The behaviour of Saudi Arabia’s most powerful prince invites a
peculiar fascination. Mohammed Bin Salman, 39, effectively runs the
oil-rich state as his 89-year-old father Salman ails; yet MBS, as the
prince is known, seems to spend much of his time aboard his 400 ft
superyacht, Serene, where on one cabin wall, it is said, hangs Leonardo
da Vinci’s stunning painting Salvator Mundi, bought at a New York
auction for $450m. The crown prince’s timekeeping is disorganised, even chaotic. He sleeps irregularly, day and night, and when he nods off in meetings, courtiers must attend patiently until he wakes. In October 2023, MBS kept the US secretary of state, Antony Blinken, waiting for several hours. He only showed up the following day.
What to make
of this behaviour? Malise Ruthven, in his critical account of the
contemporary Saudi regime, Unholy Kingdom, considers it evidence of
sheer narcissism. MBS was not the chosen heir to the throne, but
out-manoeuvred his cousins in a “Corleone-style progression” to the top.
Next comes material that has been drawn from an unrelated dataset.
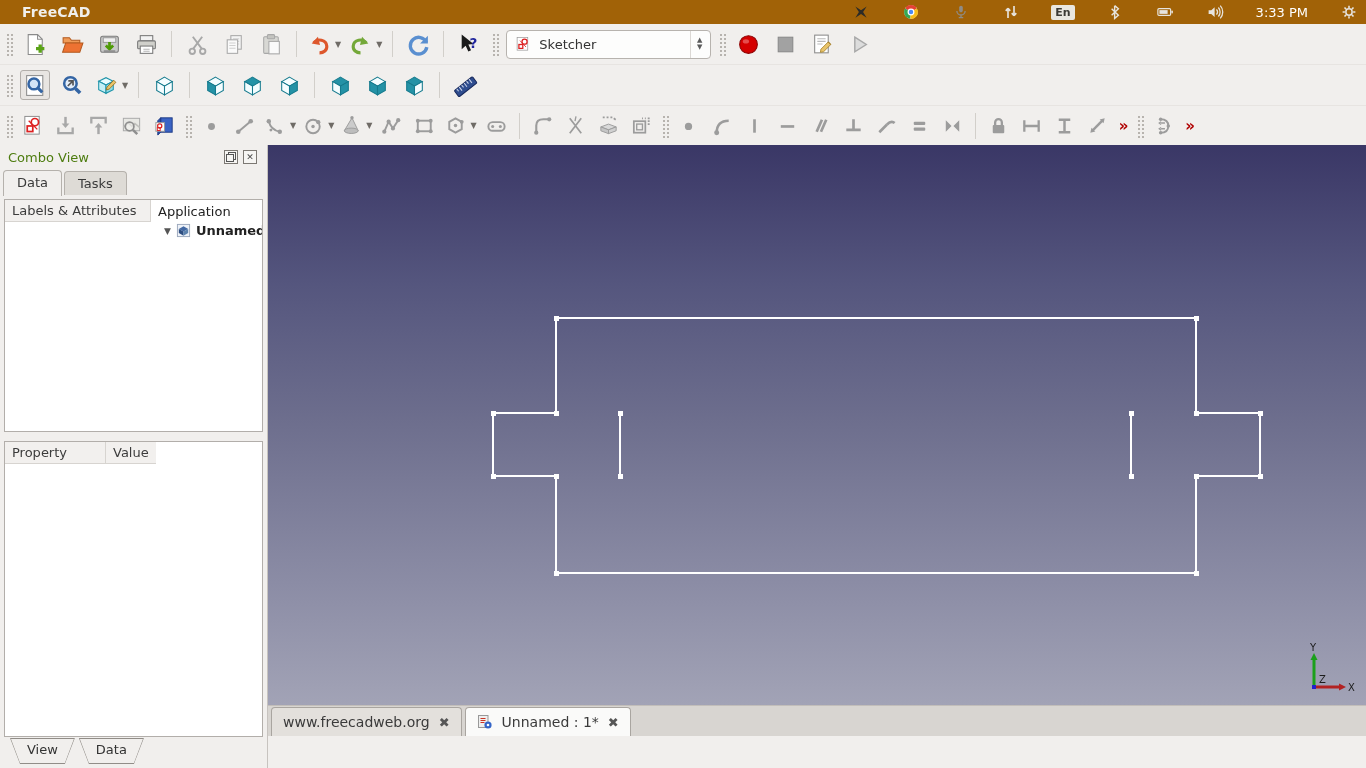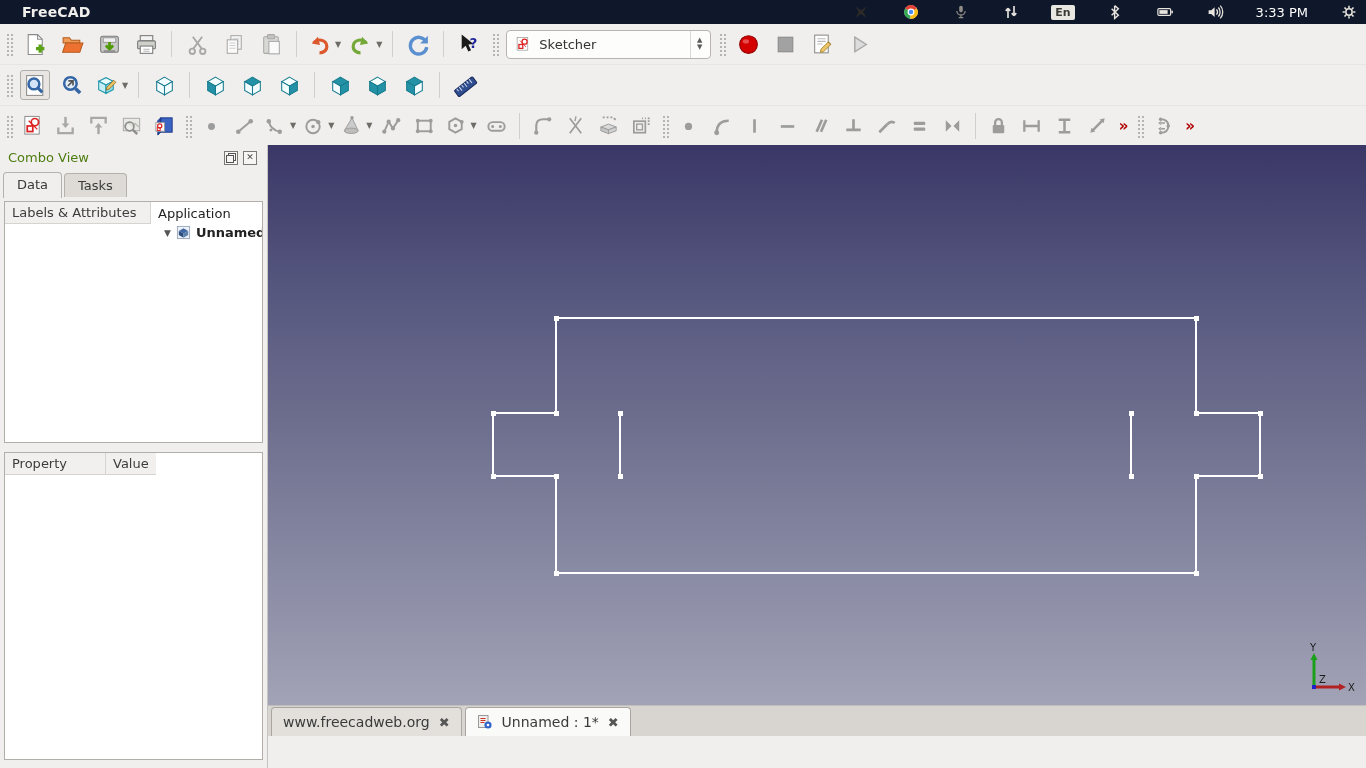"FreeCAD" .sysbar { background: #0f172a -> #a16207 }
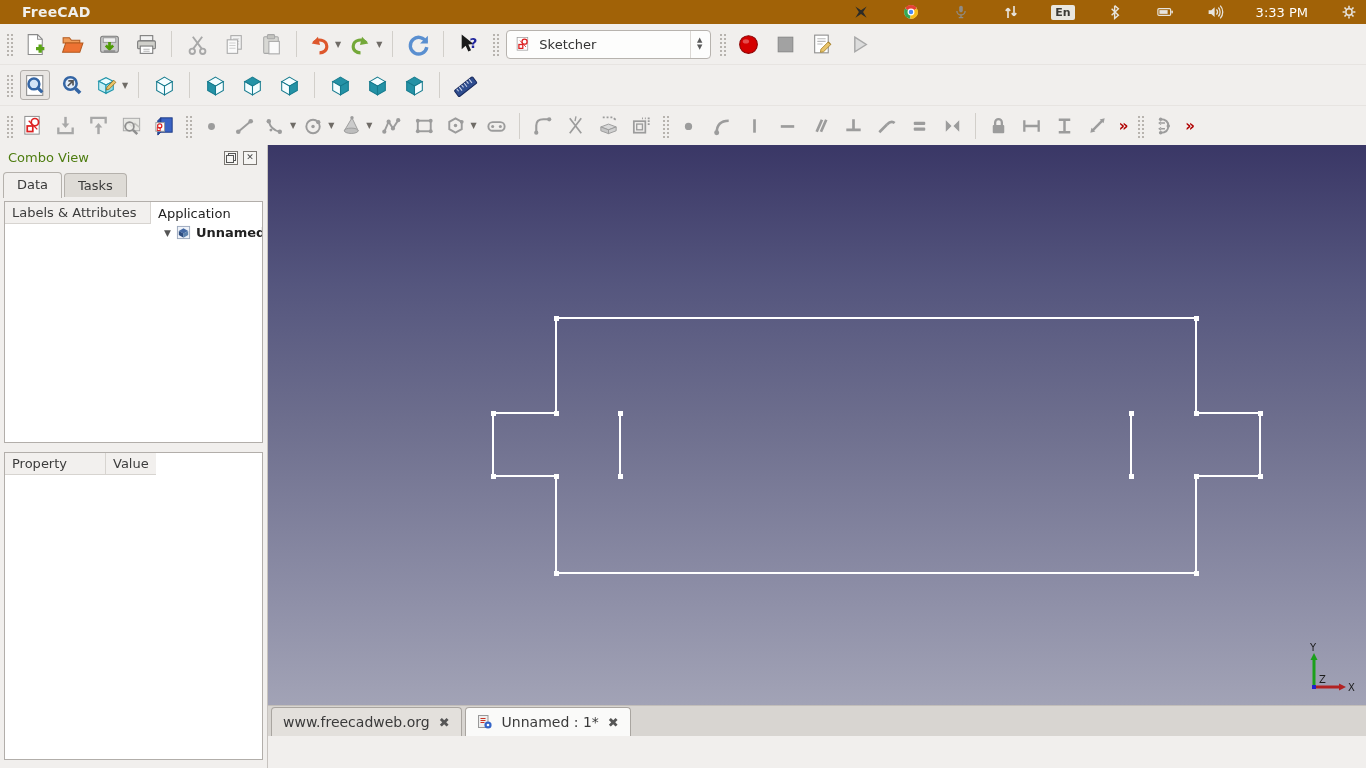"View" div.dockfoot { html: none -> <div> <div> <span>View</span> </div> <div> <span>Data</span> </div> </div> }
The regime is at once “ruthless and reckless”.
It thought nothing of assassinating a dissident journalist, Jamal Khashoggi,
in the Saudi consulate in Istanbul in 2018. (Khashoggi was sedated,
suffocated, and his body sawn into pieces, never to be found.) For a
while, the murder discouraged foreign investors from heading to Saudi
Arabia, but now, as Ruthven puts it, a “Scramble for Arabia” is in full
swing, with consulting firms, footballers and architects among many
pursuing their fortunes in the desert.
This telling account relies
heavily on the work of other scholars to paint a brutish picture of the
regime. MBS, who will be the first grandson of the kingdom’s founder
Ibn Saud to accede to the throne, is recasting the tribal monarchy as a
modern-day “personality cult”. To wean his state off oil revenues, MBS
wants to cut public spending and to diversify into tourism and new
industries, like electric vehicles, pharmaceuticals, and nuclear power.
Massive infrastructure projects include Neom, a futuristic city in the
desert, and Trojena, an unlikely mountain ski resort. The regime is
loosening restrictions on young people, allowing some gender mixing,
cinemas and music concerts, as well as permitting women to drive. Young
Saudis are supportive, Ruthven suggests, because they hope to escape
high rates of unemployment, relative poverty and anomie.